Input:
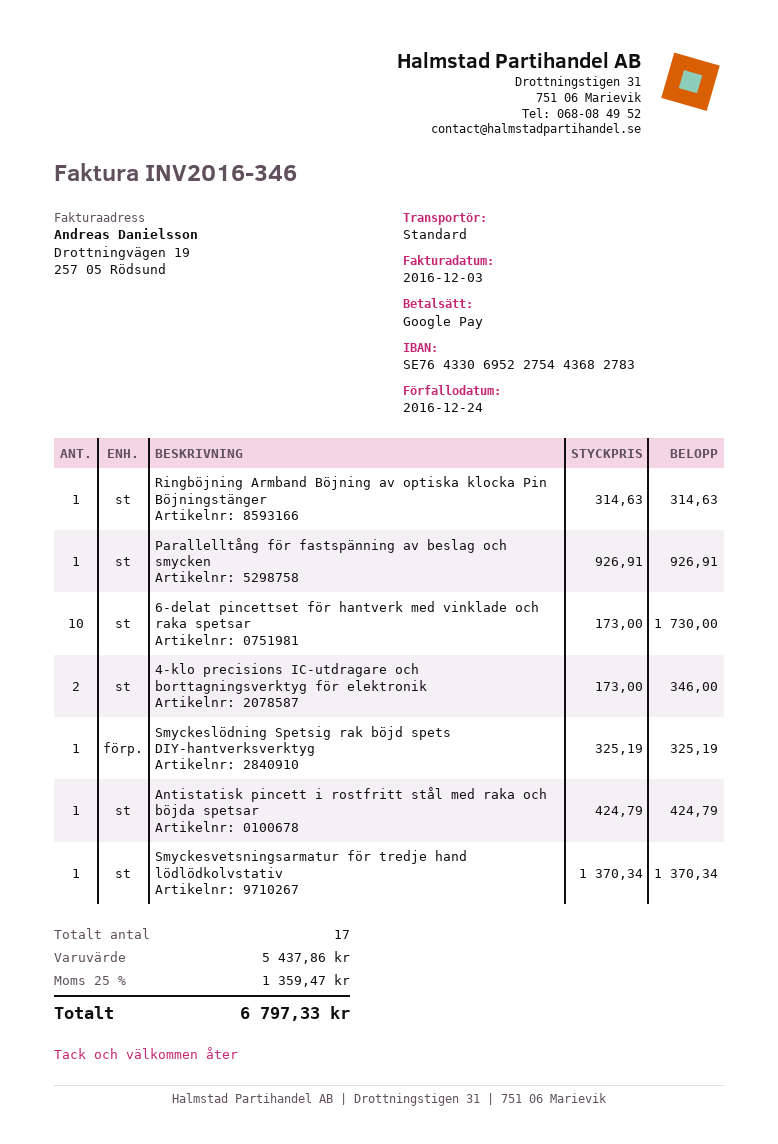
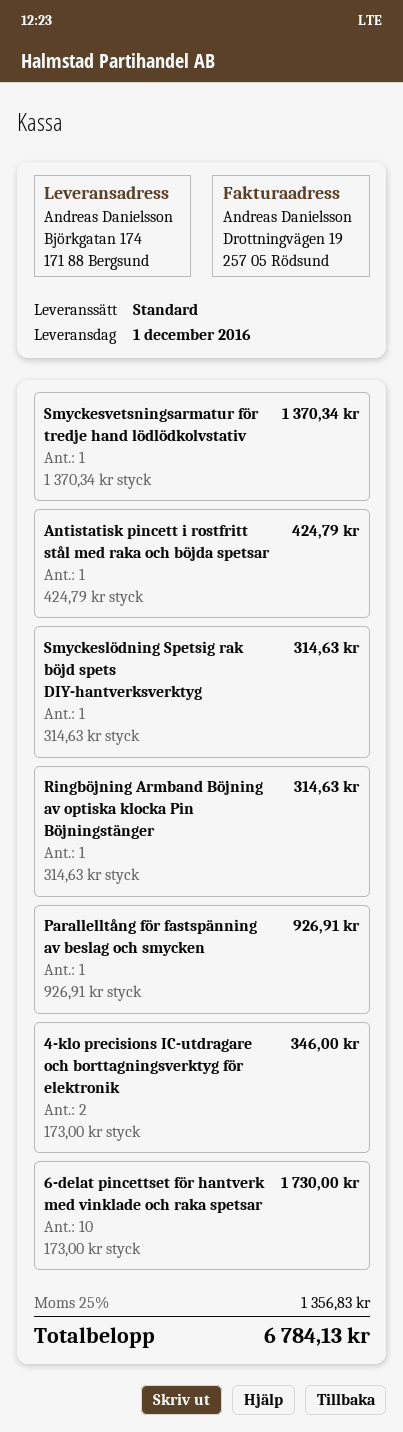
Smyckeslödning Spetsig rak böjd spets DIY-hantverksverktyg: 1 x 325.19 = 325.19 -> 1 x 314.63 = 314.63
tax: 25% = 1359.47 -> 25% = 1356.83
total: 6797.33 -> 6784.13

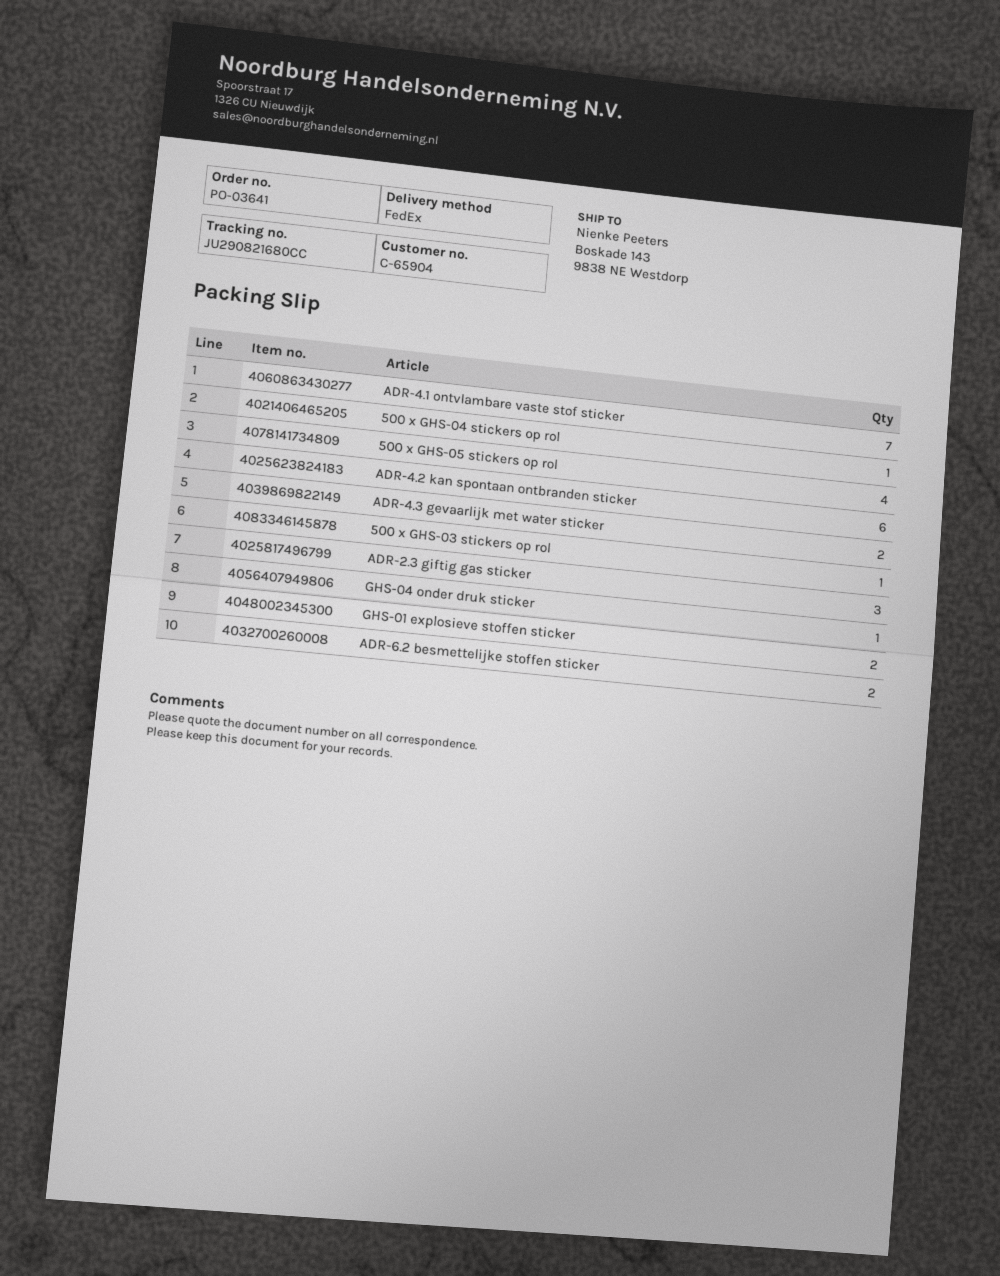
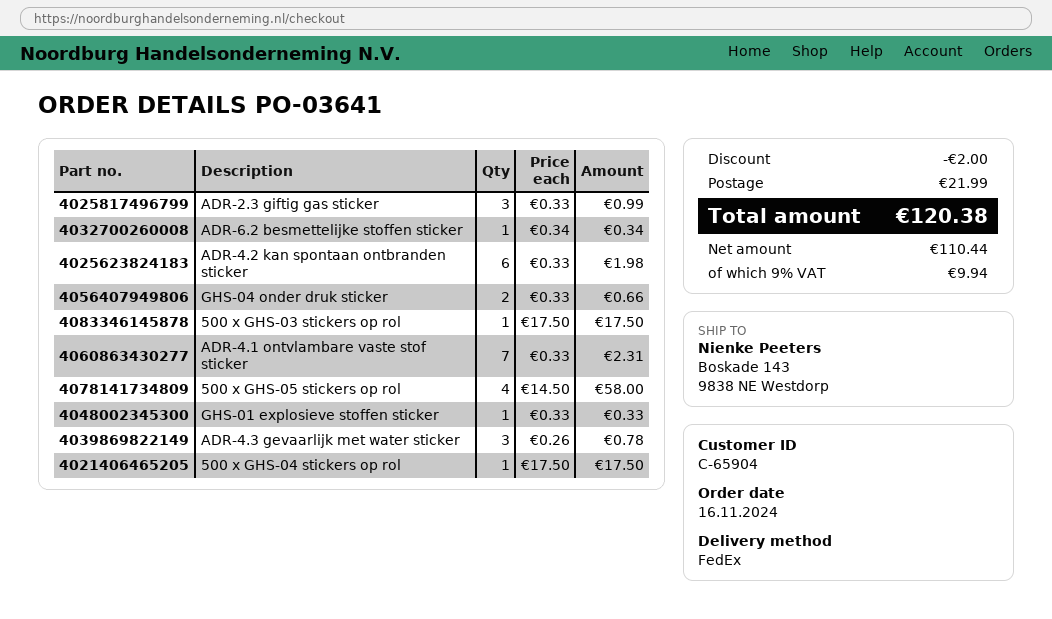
ADR-4.3 gevaarlijk met water sticker: 2 -> 3
GHS-04 onder druk sticker: 1 -> 2
GHS-01 explosieve stoffen sticker: 2 -> 1
ADR-6.2 besmettelijke stoffen sticker: 2 -> 1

What this task involves: Only the last part of the entries above is needed: please copy the line with "ADR-4.3 gevaarlijk met water sticker: 2 -> 3" and each line after it exactly.

Exercise output:
ADR-4.3 gevaarlijk met water sticker: 2 -> 3
GHS-04 onder druk sticker: 1 -> 2
GHS-01 explosieve stoffen sticker: 2 -> 1
ADR-6.2 besmettelijke stoffen sticker: 2 -> 1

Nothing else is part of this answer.